Each of the seven plots is worth £100,000 and the current value of the buildings is 2x£125,000 and 5x£100,000. The rebuilding cost is £70,000 per building or £490,000 so the total cost of the scheme, allowing £10,000 contingencies, is £1,950,000. The local council contributes £500,000 for a 50% partnership in the land value (£350,000) and a 20% partnership interest in the buildings (£150,000). The remaining £1,450,000 is contributed by an Investor Member seeking an initial 3% return or £43,500 per year. Divided between the 20 occupiers members this is £2,175 each or just under £42 per week. This would be inflation-linked and would therefore provide a real asset-based return of 3% to the investor regardless of movement in interest rates.
Any rental above this figure paid by an occupying member would enable her/him to acquire Equity Shares in the property and in so doing to reduce the rental due in the future, to take a rental holiday or to build up savings.
(b) Fair Shares and Land Rental Units
In addition to the building rental members would pay a Land Rental under the Community Land Partnership agreement. This Land Rental constitutes a pre-distributive mechanism internal to the CLP and utilising two separate parameters – Income and Land Use.
(i) Income Pooling
Assume a contribution to a ‘pool’ of 5% of income.
(ii) Land Use Pooling
The land occupied by the CLP members would be assessed using Land Rental Units (LRUs). In the example five properties each occupy three units of land while the other two are bigger and occupy five units – a total of 25 LRUs The members agree a value payable per LRU by the occupants of each property into a pool. Again net value transfers (payments or receipts) result from those having most land use per person to those having least.

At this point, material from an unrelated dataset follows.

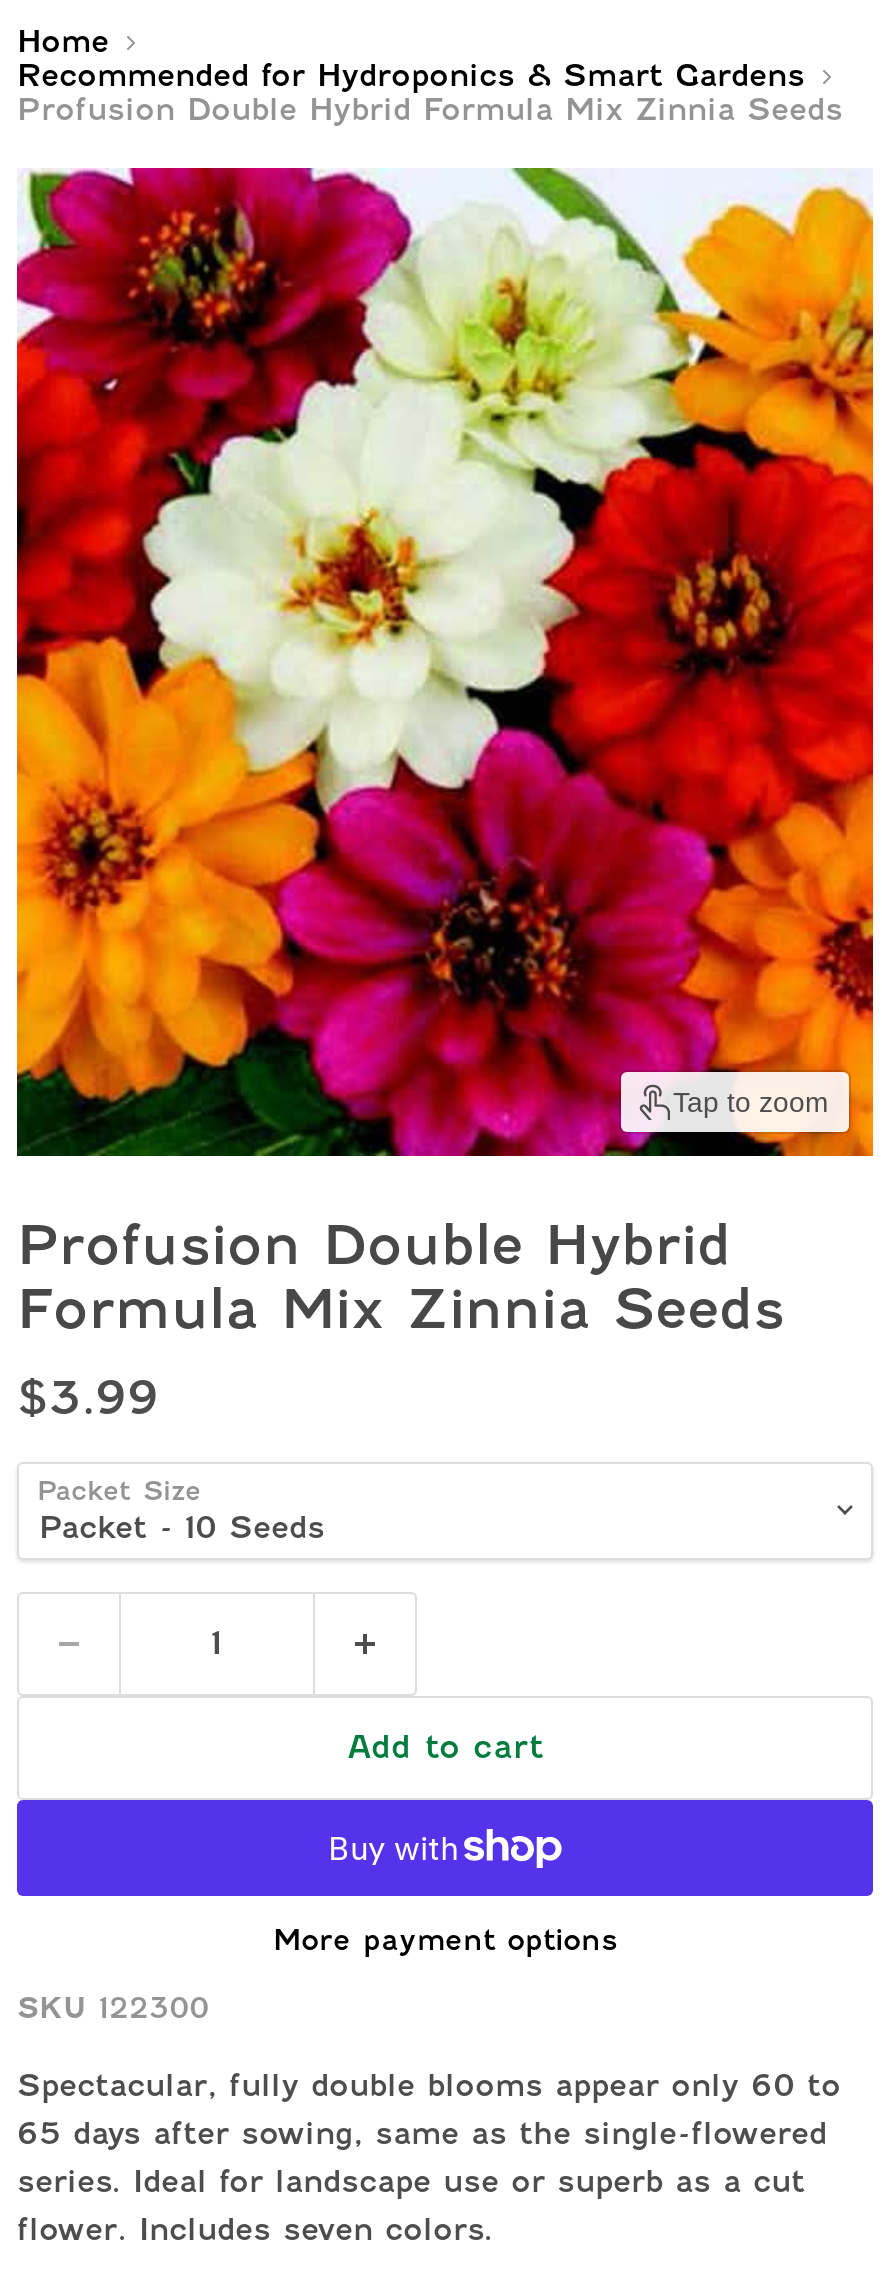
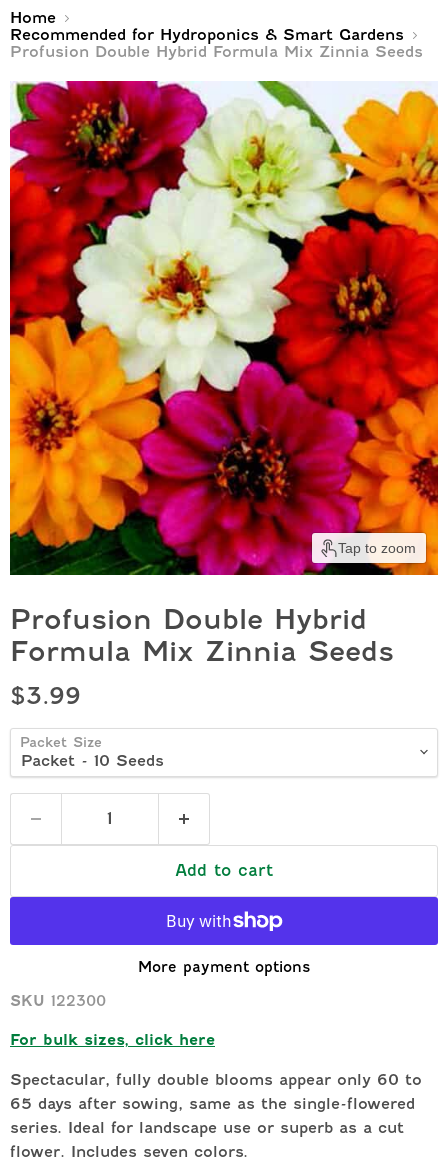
none -> [10,1031,215,1049] For bulk sizes, click here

Members could decide to retain value in the pool to subsidise members in adverse circumstances and there could be transfers in terms of ‘money’s worth’, for example services rather than cash. The effect is similar to a form of land-backed community currency. The methodology is in line with that of the Land Value Tax proposed by Henry George and others.
It is worth noting that this ‘Capital Partnership’ mechanism has been in use - albeit in prototype form - in the commercial world for over two years. For instance, in late 2002 the Hilton group entered into a 27 year revenue sharing agreement with a development finance consortium which invested £350m in an LLP vehicle which acquired 10 UK hotels. There was no mortgage or interest and neither was there a ‘sale and leaseback’ of the freehold.

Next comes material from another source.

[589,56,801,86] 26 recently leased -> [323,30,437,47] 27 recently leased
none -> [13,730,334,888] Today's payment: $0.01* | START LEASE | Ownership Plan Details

Encouraging Sustainable Development
Existing modes of development encourage, even mandate, sociopathic behaviour on the part of property developers. Land is acquired and developed with borrowed money secured by a mortgage on the property. The developer is motivated to develop as quickly as possible and as cheaply as possible with no real regard for the long-term consequences in terms of the energy efficiency and ‘liveability’ of the project beyond that which he is mandated to provide.

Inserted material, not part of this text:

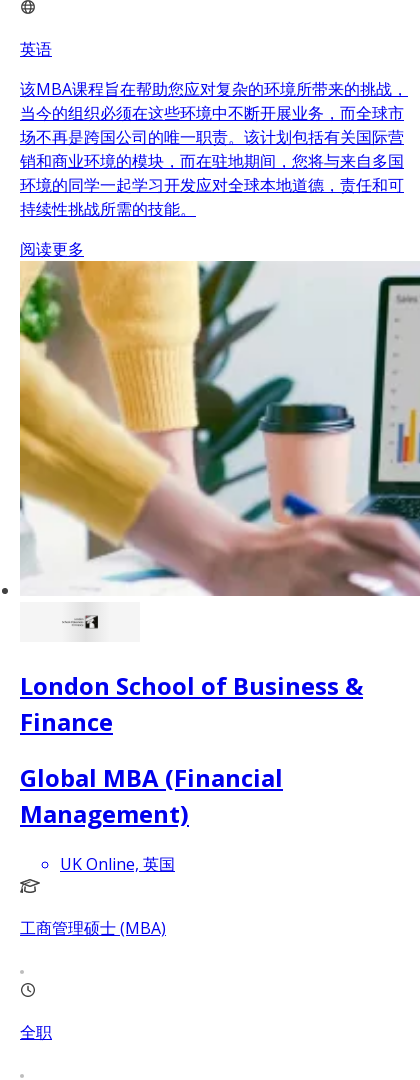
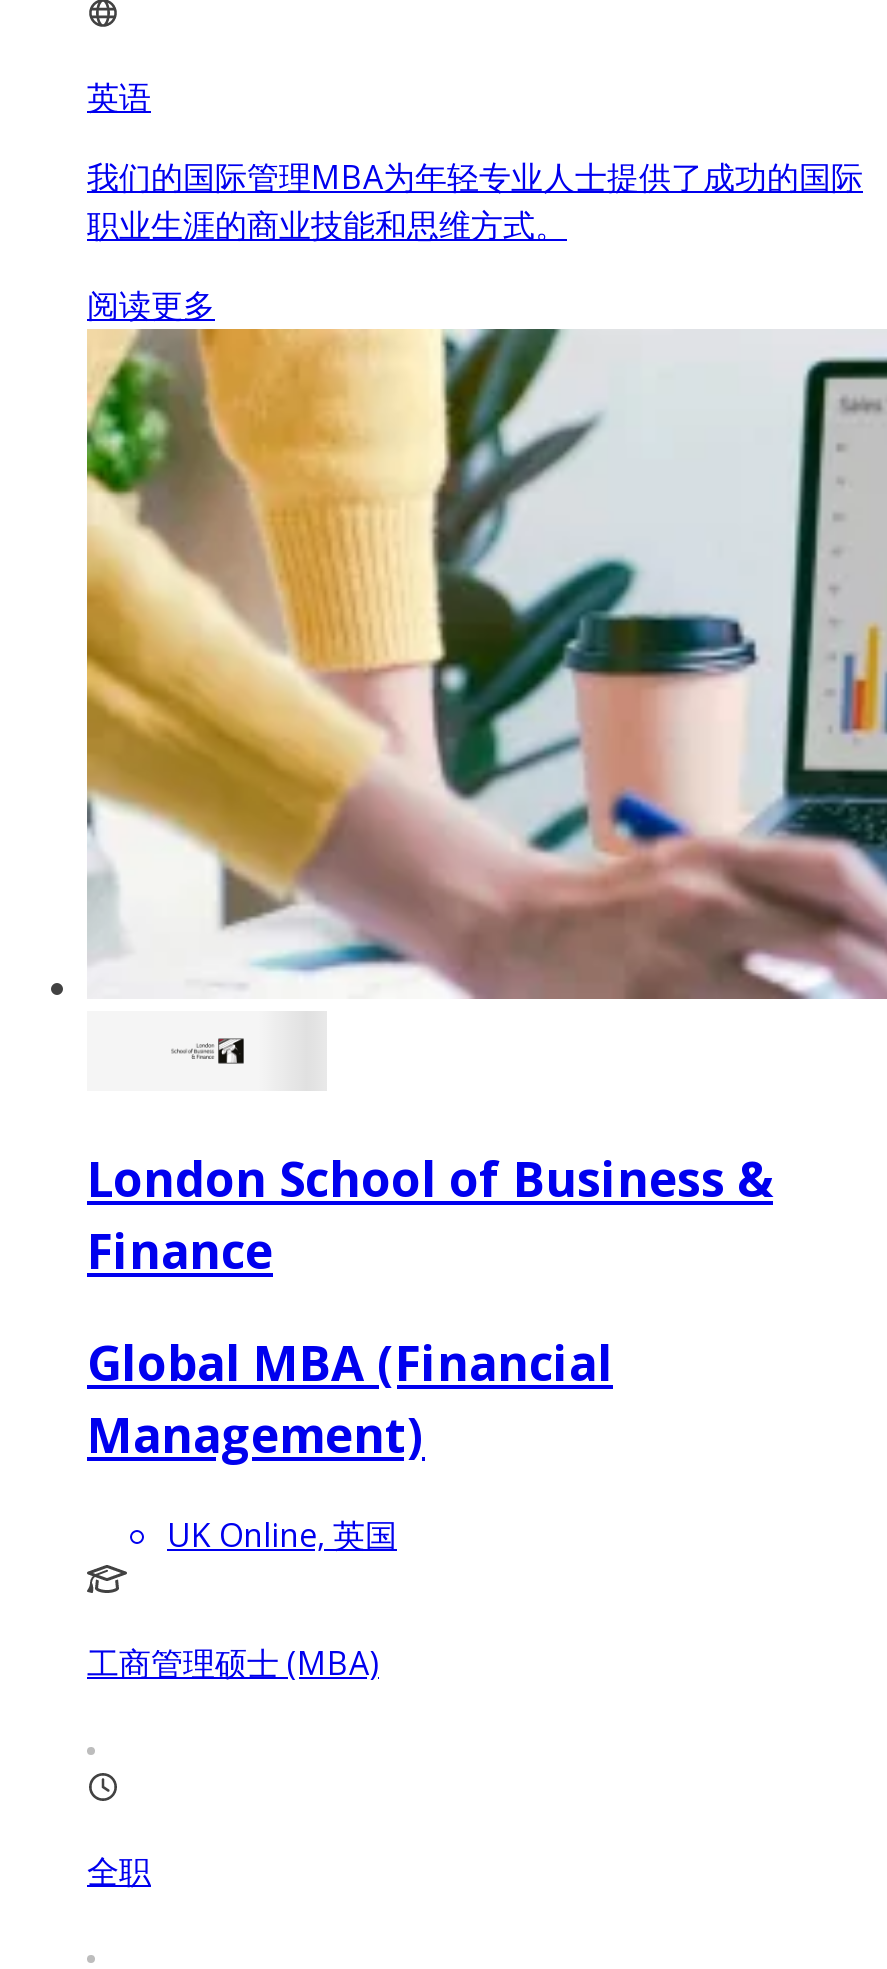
[20,78,408,220] 该MBA课程旨在帮助您应对复杂的环境所带来的挑战， | 当今的组织必须在这些环境中不断开展业务，而全球市 | 场不再是跨国公司的唯一职责。该计划包括有关国际营 | 销和商业环境的模块，而在驻地期间，您将与来自多国 | 环境的同学一起学习开发应对全球本地道德，责任和可 | 持续性挑战所需的技能。 -> [87,156,863,248] 我们的国际管理MBA为年轻专业人士提供了成功的国际 | 职业生涯的商业技能和思维方式。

The CLP model is entirely different. The developer does not buy and sell the land but instead acquires shares in the revenues which will flow over time from its successful and sustainable development and operation. The more energy efficient the development, and the better the quality, the less money is necessary to pay for repairs and for heating and the higher the rental value will therefore be.
We see in the new LLP legal form an innovative mechanism enabling new solutions to be provided in respect of the problems set out elsewhere in this Memorandum. Through the concept of ‘co-ownership’, and the ‘asset-based finance’ which flows from it, we see the possibility of a truly sustainable development model where it is in the interests of developers to develop property that is energy efficient and sustainable rather than the reverse.